We define the interval of activity during which each individual is active (observed) in the Infutor data. For each individual, we define their reconciled start date as the minimum of their first effective date, and their listed start date. We similarly define their reconciled end date as the maximum of their last effective date, and their listed end date. (For example, if the effective date list for an individual was [January 2013, January 2016], their listed start date was January 2014, and their listed end date was January 2017, their reconciled start date would be January 2013, and their reconciled end date would be January 2017.) Finally, we define their interval of activity as [reconciled start date −1 year, reconciled end date  +1 year]. We use 1-year padding to reflect the annual granularity of the final dataset we produce and avoid discarding data in each yearly estimation process. This padding is also consistent with our treatment of deaths and emigrants, who will be recorded as non-movers in MIGRATE (and thus keep residence in the address they held during their last year alive in the United States).

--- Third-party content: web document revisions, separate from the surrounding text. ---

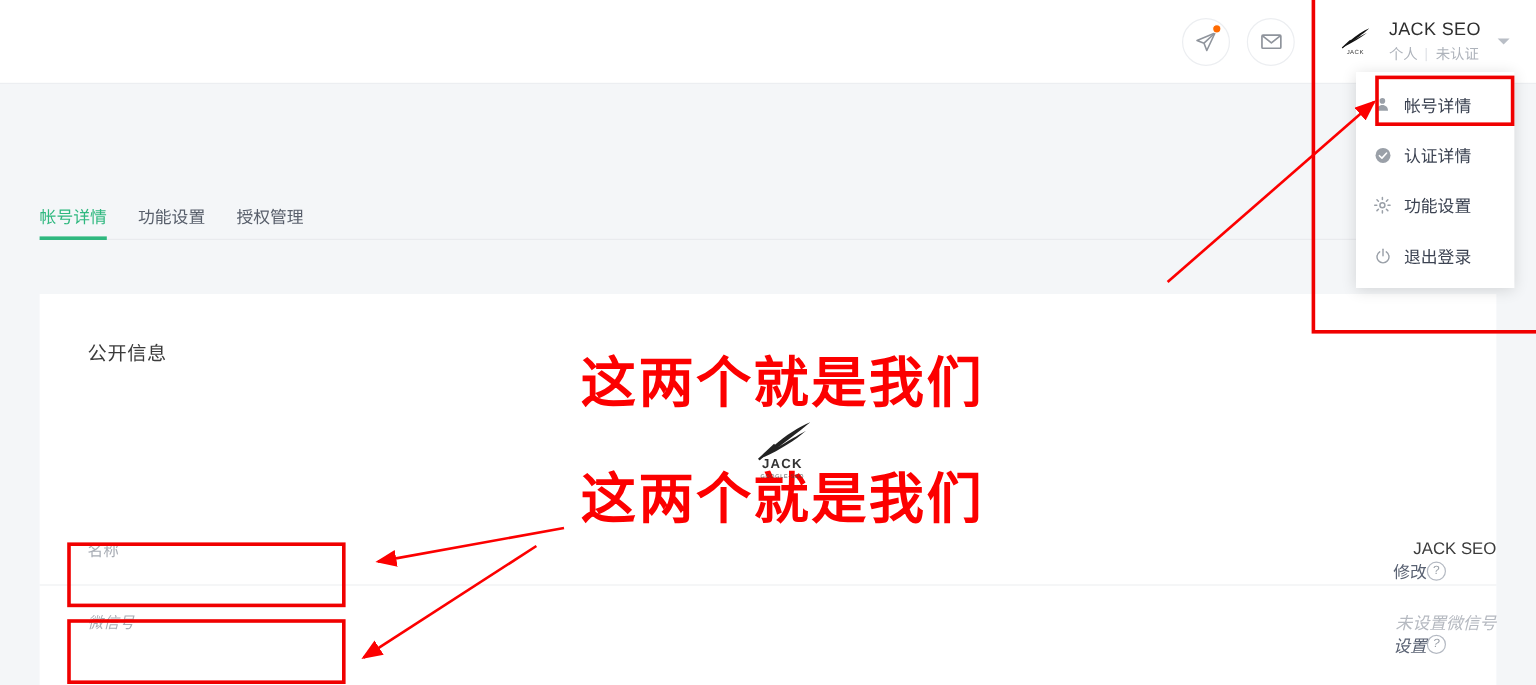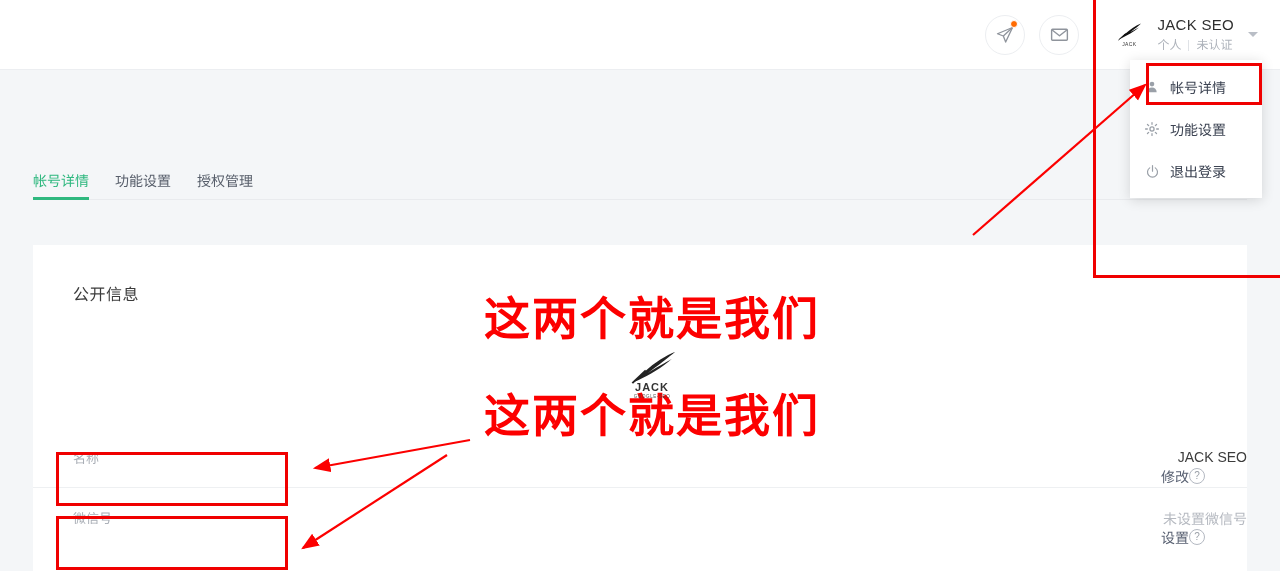--- a/index.html
+++ b/index.html
@@ -129,21 +129,21 @@
   }
 
   .info-rows { position: absolute; left: 0; top: 182px; width: 1214px; }
   .info-row {
     position: relative;
     height: 60px;
     display: flex; align-items: center;
     padding: 0 0 0 40px;
     justify-content: space-between;
   }
-  .info-row + .info-row { border-top: 1px solid #eef0f2; }
+  .info-row + .info-row { border-top: 1px solid #eef0f2; font-style: italic; }
   .row-label { width: 118px; font-size: 13px; color: #a8adb5; }
   .row-value { font-size: 14px; color: #3c3c3c; }
   .row-value.placeholder { color: #b6bac1; }
   .row-action {
     position: absolute; right: 42px; top: 50%;
     transform: translateY(-50%);
     display: flex; align-items: center; gap: 0;
     font-size: 14px; color: #5a6273;
     cursor: pointer;
     margin-top: 19px;
@@ -233,20 +233,29 @@
     <div class="dropdown-item">
       <span class="dd-icon">
         <svg width="14" height="14" viewBox="0 0 24 24" fill="#9aa0a8">
           <circle cx="12" cy="7" r="4"></circle>
           <path d="M4 21 C4 16.2 7.6 13 12 13 C16.4 13 20 16.2 20 21 Z"></path>
         </svg>
       </span>
       <span>帐号详情</span>
     </div>
 
+    <div class="dropdown-item">
+      <span class="dd-icon">
+        <svg width="15" height="15" viewBox="0 0 24 24">
+          <circle cx="12" cy="12" r="10" fill="#9aa0a8"></circle>
+          <path d="M7.2 12.4 L10.6 15.6 L16.8 8.8" fill="none" stroke="#fff" stroke-width="2.1" stroke-linecap="round" stroke-linejoin="round"></path>
+        </svg>
+      </span>
+      <span>认证详情</span>
+    </div>
 
     <div class="dropdown-item">
       <span class="dd-icon">
         <svg width="16" height="16" viewBox="0 0 24 24" fill="none" stroke="#9aa0a8" stroke-width="1.9">
           <circle cx="12" cy="12" r="3.1"></circle>
           <path d="M12 2.4 V5 M12 19 V21.6 M2.4 12 H5 M19 12 H21.6 M5.2 5.2 L7 7 M17 17 L18.8 18.8 M18.8 5.2 L17 7 M7 17 L5.2 18.8" stroke-linecap="round"></path>
         </svg>
       </span>
       <span>功能设置</span>
     </div>

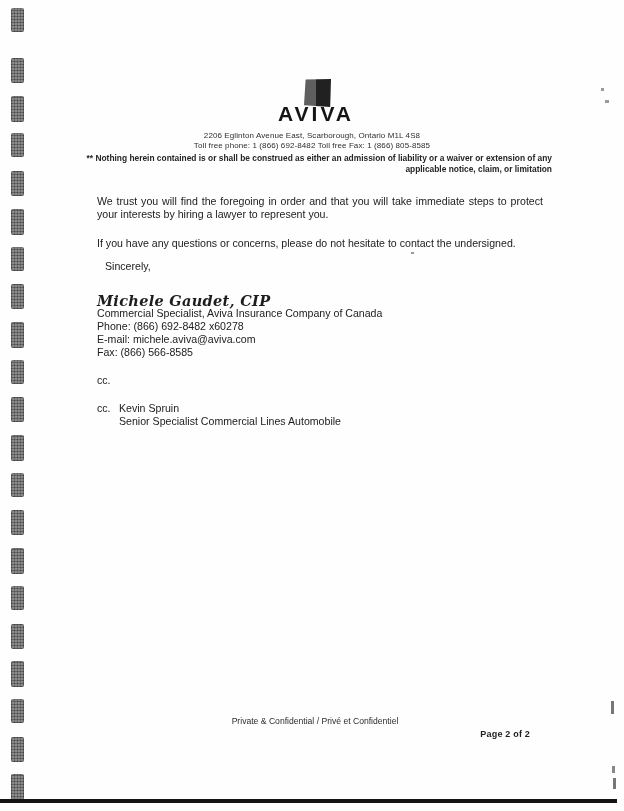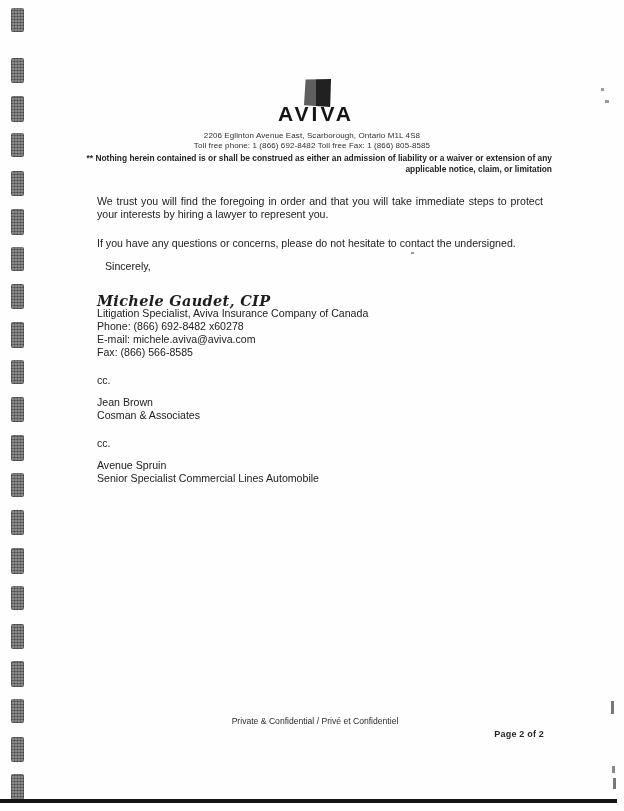--- a/index.html
+++ b/index.html
@@ -61,33 +61,33 @@
   .para1{text-align:justify;margin:9px 0 15px 0;}
   .para2{margin:16px 0 10px 0;}
   .closing{margin:8px;}
   .signature{
     margin:21px 0 0 0;
     font-family:"DejaVu Serif",serif;
     font-style:italic;font-weight:bold;
     font-size:14.5px;letter-spacing:.3px;color:#1d1d1d;
   }
   .contact-line{margin:0;line-height:13px;}
-  .cc-block{display:flex;margin-top:15px;flex-direction:column;}
+  .cc-block{display:flex;margin-top:15px;}
   .cc-block.second{margin-top:15px;}
   .cc-label{width:22px;flex:0 0 22px;}
   .cc-name{margin:0;}
   .cc-org{margin:0;}
   .cc-lines{line-height:13px;}
   
   .footer-confidential{
     position:absolute;left:0;top:716px;width:630px;text-align:center;
     font-size:8.6px;color:#2b2b2b;
   }
   .footer-page{
-    position:absolute;right:80px;top:729px;
+    position:absolute;right:94px;top:729px;
     font-size:9px;color:#1f1f1f;font-weight:bold;letter-spacing:.2px;
   }
 </style>
 </head>
 <body>
 
 <div class="page">
 
   <div id="binding-marks">
       <div class="binding-mark" style="top: 8px; height: 24px;"></div>
@@ -117,37 +117,33 @@
   <div class="logo-word">AVIVA</div>
   <div class="hdr-line hdr-address">2206 Eglinton Avenue East, Scarborough, Ontario M1L 4S8</div>
   <div class="hdr-line hdr-phone">Toll free phone: 1 (866) 692-8482 Toll free Fax: 1 (866) 805-8585</div>
   <div class="hdr-disclaimer">** Nothing herein contained is or shall be construed as either an admission of liability or a waiver or extension of any applicable notice, claim, or limitation</div>
 
   <div class="content">
     <p class="para1">We trust you will find the foregoing in order and that you will take immediate steps to protect your interests by hiring a lawyer to represent you.</p>
     <p class="para2">If you have any questions or concerns, please do not hesitate to contact the undersigned.</p>
     <p class="closing">Sincerely,</p>
     <p class="signature">Michele Gaudet, CIP</p>
-    <p class="contact-line">Litigation Specialist, Aviva Insurance Company of Canada</p>
+    <p class="contact-line">Commercial Specialist, Aviva Insurance Company of Canada</p>
     <p class="contact-line">Phone: (866) 692-8482 x60278</p>
     <p class="contact-line">E-mail: michele.aviva@aviva.com</p>
     <p class="contact-line">Fax: (866) 566-8585</p>
 
     <div class="cc-block">
       <span class="cc-label">cc.</span>
-      <span class="cc-lines">
-        <p class="cc-name">Jean Brown</p>
-        <p class="cc-org">Cosman &amp; Associates</p>
-      </span>
     </div>
 
     <div class="cc-block second">
       <span class="cc-label">cc.</span>
       <span class="cc-lines">
-        <p class="cc-name">Avenue Spruin</p>
+        <p class="cc-name">Kevin Spruin</p>
         <p class="cc-org">Senior Specialist Commercial Lines Automobile</p>
       </span>
     </div>
   </div>
 
   <div class="footer-confidential">Private &amp; Confidential / Privé et Confidentiel</div>
   <div class="footer-page">Page 2 of 2</div>
 
   <div class="bottom-scan-line"></div>
   <div class="speck" style="left:601px;top:88px;width:3px;height:3px;"></div>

Having defined each individual’s interval of activity, we define the address at which the individual is located for each month in that interval. This requires us to resolve inconsistencies in the address dates provided by Infutor, which we do as follows. We discard any addresses lacking an effective date, unless they are the only address for the individual—in such cases, we consider the reconciled start date also to be the effective date for that address. We discard any postal box addresses if there is a non-postal box address for an individual with an effective date within a year, since we assume that non-postal-box addresses are more reliable indicators of where someone lives. We then forward fill the remaining addresses so that each address spans span the period between its own effective date and the effective date of the next address. If the reconciled start date and reconciled end date for the individual differ from all the address effective dates, we fill these gaps with the first and last available addresses chronologically. If the individual has multiple addresses with the same effective date, we uniformly split the individual between the addresses by saying there was an equal probability of residence in any of them. At the end of this process, each individual is associated with a monthly probability distribution over addresses for each month in their interval of activity.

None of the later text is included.